Un Aperçu De San Pedro: La Prison Autogérée De La Bolivie
Tout comme la vie dans le monde libre, la société à l'intérieur de la prison est divisée en classes en fonction de la richesse économique du détenu. Les plus pauvres résident dans des sections notoirement dangereuses qui sont remplies de toxicomanes partageant jusqu'à cinq personnes dans une cellule conçue pour un. Mais la qualité de l'hébergement augmente de façon spectaculaire pour ceux qui ont des moyens financiers, les plus riches vivant dans des quartiers huppés et séparés des autres. Beaucoup d'entre eux sont des hommes d'affaires corrompus, des politiciens ou des narcotrafiquants qui apprécient le luxe tel que les téléviseurs à écran plat, le wifi, ou même les jacuzzis.
Quartiers d'habitation | © Danielle Pereira / Flickr
Le processus d'achat d'un logement est étonnamment formel.
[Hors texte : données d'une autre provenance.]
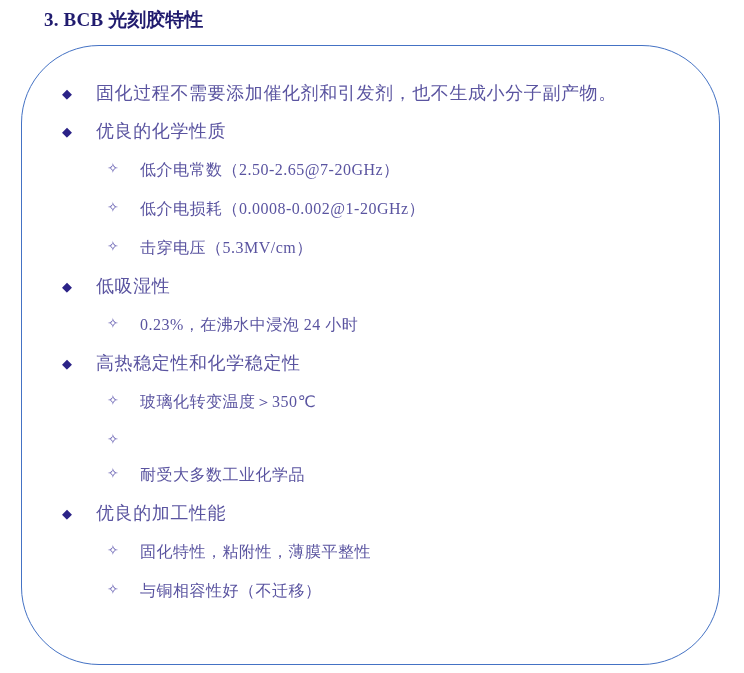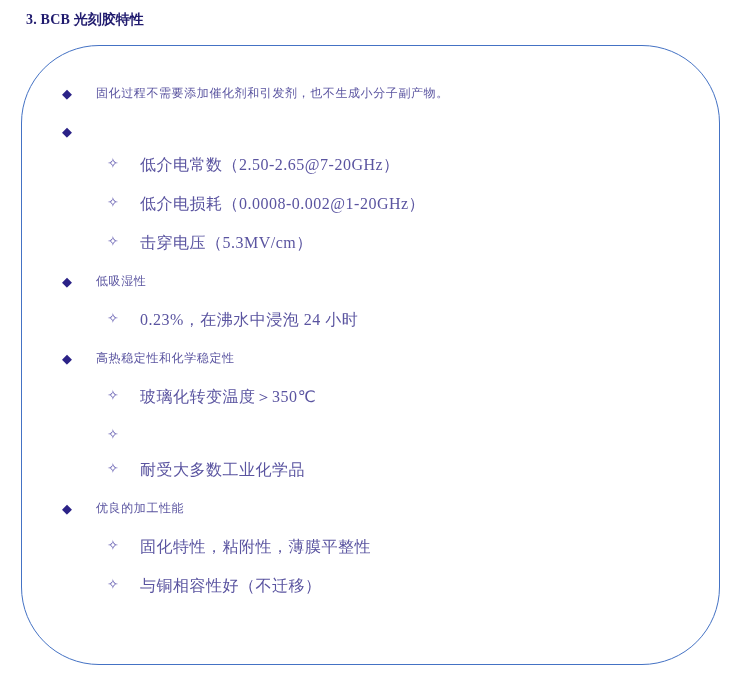--- a/index.html
+++ b/index.html
@@ -18,25 +18,25 @@
   #slide {
     position: relative;
     width: 744px;
     height: 673px;
     background: #ffffff;
   }
 
   
   #page-title {
     position: absolute;
-    left: 26px;
+    left: 44px;
     top: 6px;
     font-family: "Liberation Serif", "DejaVu Serif", serif;
     font-weight: bold;
-    font-size: 14px;
+    font-size: 19px;
     line-height: 26px;
     color: #201b6e;
     white-space: nowrap;
     letter-spacing: 0.2px;
   }
   #page-title .cjk {
     font-family: "DejaVu Sans", "Liberation Sans", sans-serif;
     font-weight: bold;
     letter-spacing: 0px;
   }
@@ -90,21 +90,21 @@
   }
   .row.lvl2 .bullet-mark {
     width: 33px;
     font-size: 14px;
     color: #6a63b4;
     padding-top: 4px;
   }
 
   .row-text {
     flex: 1 1 auto;
-    font-size: 12px;
+    font-size: 18px;
     line-height: 23px;
     color: #5a54a0;
     white-space: nowrap;
   }
   .row.lvl1 > .row-text {
     letter-spacing: 0.6px;
   }
   .row.lvl2 > .row-text {
     letter-spacing: 0.5px;
     font-size: 16px;
@@ -127,20 +127,21 @@
   </div>
 
   <div id="content-box">
     <div id="bullet-list">
         <div class="row lvl1">
           <span class="bullet-mark">◆</span>
           <span class="row-text">固化过程不需要添加催化剂和引发剂，也不生成小分子副产物。</span>
         </div>
         <div class="row lvl1">
           <span class="bullet-mark">◆</span>
+          <span class="row-text">优良的化学性质</span>
         </div>
         <div class="row lvl2">
           <span class="bullet-mark">✧</span>
           <span class="row-text">低介电常数（2.50-2.65@7-20GHz）</span>
         </div>
         <div class="row lvl2">
           <span class="bullet-mark">✧</span>
           <span class="row-text">低介电损耗（0.0008-0.002@1-20GHz）</span>
         </div>
         <div class="row lvl2">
Les cellules disponibles sont annoncées sur des dépliants dans tout le complexe et les acheteurs achètent leurs cellules directement auprès du maire de la prison ou par l'intermédiaire d'un agent immobilier indépendant. Les taxes doivent être payées sur l'immobilier pour couvrir des choses comme l'entretien, la sécurité, le nettoyage, la rénovation, et même l'événement occasionnel. Après avoir convenu d'un prix, les titres sont signés devant un témoin autorisé qui vérifie les détails et officialise la transaction avec un sceau officiel. Les prix vont de 20 $ US pour une surface restreinte à 5000 $ US ou plus pour les meilleurs appartements de la prison. Ceux qui n'ont pas les moyens d'acheter une cellule peuvent en louer une en échange d'argent ou en échange d'un travail.
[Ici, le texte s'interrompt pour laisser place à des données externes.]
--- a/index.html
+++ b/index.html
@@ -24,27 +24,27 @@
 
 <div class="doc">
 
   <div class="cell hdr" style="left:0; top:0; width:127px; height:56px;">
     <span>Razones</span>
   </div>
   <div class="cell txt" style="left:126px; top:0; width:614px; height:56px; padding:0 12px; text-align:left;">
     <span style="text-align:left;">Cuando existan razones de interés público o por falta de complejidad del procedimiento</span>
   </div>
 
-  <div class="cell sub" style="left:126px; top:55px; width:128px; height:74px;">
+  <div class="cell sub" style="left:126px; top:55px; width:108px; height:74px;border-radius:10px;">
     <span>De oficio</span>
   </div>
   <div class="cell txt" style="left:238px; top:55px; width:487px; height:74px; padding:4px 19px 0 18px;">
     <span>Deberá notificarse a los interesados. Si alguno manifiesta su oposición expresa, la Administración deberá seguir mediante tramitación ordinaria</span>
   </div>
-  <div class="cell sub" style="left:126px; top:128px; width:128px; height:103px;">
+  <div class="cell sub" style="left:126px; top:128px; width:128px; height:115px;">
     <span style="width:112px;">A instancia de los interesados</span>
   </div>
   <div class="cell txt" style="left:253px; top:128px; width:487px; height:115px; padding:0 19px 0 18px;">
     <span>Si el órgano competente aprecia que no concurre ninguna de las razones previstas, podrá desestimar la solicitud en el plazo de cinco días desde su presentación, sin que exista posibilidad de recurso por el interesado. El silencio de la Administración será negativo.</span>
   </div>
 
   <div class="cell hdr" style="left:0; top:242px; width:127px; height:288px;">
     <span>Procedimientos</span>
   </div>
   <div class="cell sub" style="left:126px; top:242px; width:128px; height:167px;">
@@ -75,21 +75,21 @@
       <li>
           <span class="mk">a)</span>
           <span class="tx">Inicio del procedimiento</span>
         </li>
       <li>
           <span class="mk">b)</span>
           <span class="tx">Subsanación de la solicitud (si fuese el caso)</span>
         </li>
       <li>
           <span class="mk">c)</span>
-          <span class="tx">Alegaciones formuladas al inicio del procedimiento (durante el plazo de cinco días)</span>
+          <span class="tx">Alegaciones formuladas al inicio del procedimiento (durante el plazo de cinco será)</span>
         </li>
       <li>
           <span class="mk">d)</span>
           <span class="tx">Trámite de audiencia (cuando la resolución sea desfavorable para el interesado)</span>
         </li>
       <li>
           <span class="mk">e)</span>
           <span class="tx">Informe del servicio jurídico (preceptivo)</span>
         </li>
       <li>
Restaurant et cour | © Danielle Pereira / Flickr
La prison a aussi un système politique remarquablement bien structuré. Chaque section a ses propres responsables administratifs qui supervisent le logement, la sécurité, les sanctions et les mesures d'assainissement. Leurs salaires proviennent des fonds collectés par les frais et taxes internes, qui sont gérés par le trésorier de la prison. Un maire de prison est élu démocratiquement sur une base annuelle et jouit de la plus haute autorité de la communauté.
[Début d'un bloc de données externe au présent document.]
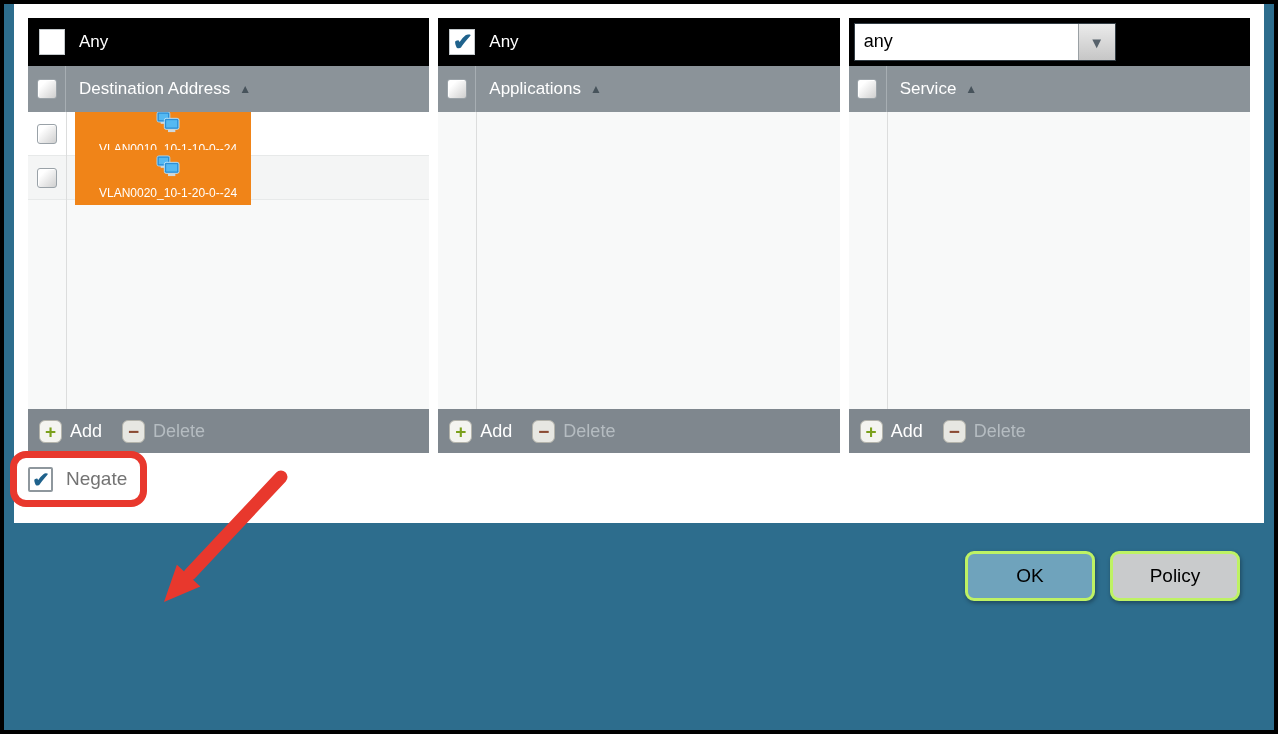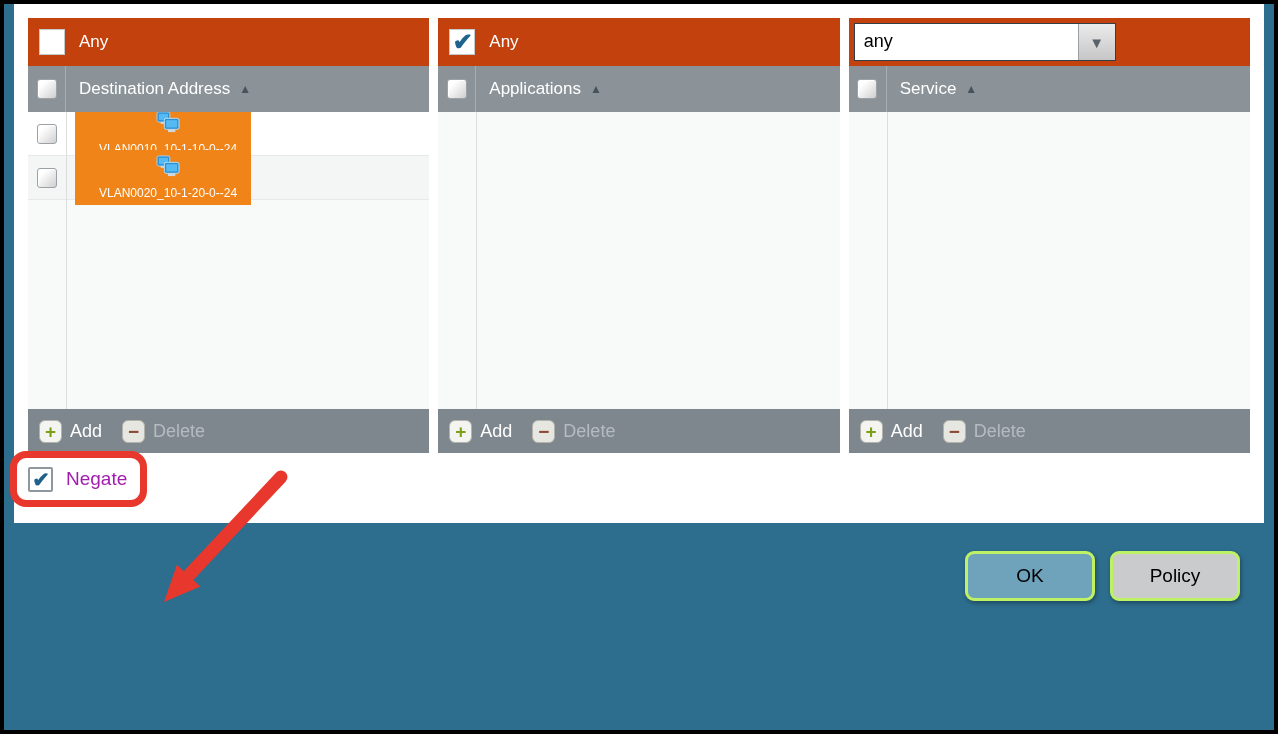--- a/index.html
+++ b/index.html
@@ -38,21 +38,21 @@
 
   
   .content {
     position:relative; margin:0 10px; background:#fff;
     height:519px; padding:14px 14px 0;
   }
   .panels { display:flex; gap:9px; height:435px; }
   .panel { flex:1; display:flex; flex-direction:column; min-width:0; }
 
   .panel-top {
-    height:48px; background:#c2410c; display:flex; align-items:center;
+    height:48px; background:#000000; display:flex; align-items:center;
     padding:0 11px; gap:14px; flex:none;
   }
   .any-label { color:#fff; font-size:17px; }
 
   .panel-header {
     height:46px; background:#8b9399; display:flex; align-items:center;
     color:#fff; font-size:17px; flex:none;
   }
   .hdr-cb-cell {
     width:38px; height:100%; display:flex; align-items:center; justify-content:center;
@@ -116,21 +116,21 @@
   .cb-negate { width:25px; height:25px; border:2px solid #8e979d; border-radius:2px; font-size:21px; }
   .cb.checked { text-indent:1px; }
 
   
   .negate-row { position:relative; height:70px; }
   .negate-box {
     position:absolute; left:-18px; top:-2px; width:137px; height:56px;
     border:7px solid #e8382d; border-radius:16px;
     display:flex; align-items:center; gap:13px; padding-left:11px;
   }
-  .negate-label { font-size:19px; color:#a21caf; }
+  .negate-label { font-size:19px; color:#737373; }
 
   
   .footer {
     height:93px; display:flex; justify-content:flex-end; align-items:center;
     gap:15px; padding:12px 34px 0 0;
   }
   .btn {
     width:130px; height:50px; border:3px solid #bef264; border-radius:9px;
     font-size:19px; color:#000000; cursor:pointer;
     font-family:"Liberation Sans", sans-serif;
Match de football en prison | © Danielle Pereira / Flickr
En raison du manque de présence de la police à l'intérieur de l'établissement, une production de cocaïne à grande échelle est entreprise pour apporter des revenus indispensables à la communauté. Des laboratoires énormes et élaborés produisent ce que l'on dit être la meilleure cocaïne du pays, tandis que des opérations clandestines plus petites produisent juste assez pour approvisionner les nombreux toxicomanes de la prison. Les bonnes choses sont passées en contrebande tous les jours en visitant des membres de la famille, une pratique appelée par hasard
negocios
(affaires). Sans surprise, la dépendance est répandue dans tout le complexe. La majorité des utilisateurs fument des résidus de base et restants du processus de production qui crée une forte dépendance. Quatre-vingt pour cent des détenus sont à l'intérieur pour des infractions liées à la drogue, et 75 pour cent attendent toujours leur procès. Cuisine | © Danielle Pereira / Flickr Les femmes sont forcées de vivre à l'intérieur avec leurs maris, car elles n'ont pas les moyens de subvenir seules à leurs besoins. Beaucoup emmènent leurs enfants avec eux, qui ne partent qu'une fois par jour pour aller à l'école voisine. La vie à l'intérieur rend les femmes et les enfants vulnérables aux abus, ce qui entraîne de fréquents viols. Le pire a causé la mort d'un jeune enfant dont l'auteur a été plus tard attrapé et battu à mort dans ce qui est connu sous le nom de
justicia comunitaria
(justice communautaire). Piscine pénitentiaire | © Danielle Pereira / Flickr Le gouvernement bolivien planifie la fermeture de la prison depuis des années en raison du surpeuplement, de la production de drogue endémique et de l'incapacité de protéger les membres innocents de la famille contre les abus. Il arrive aussi d'occuper une grande partie de l'immobilier de premier ordre dans les centres-villes, ce qui vaut sans doute beaucoup d'argent. À la fermeture, la plupart des prisonniers seront envoyés à Chonchocoro, une prison notoirement sévère et strictement contrôlée dans la ville appauvrie d'El Alto. Chaque fois que le problème est soulevé, les détenus se déchaînent dans une tentative désespérée de protéger leurs maisons et leur communauté. Aussi mauvais que puisse paraître San Pedro, les conditions de vie même pour les habitants les plus pauvres sont préférables à celles de Chonchocoro.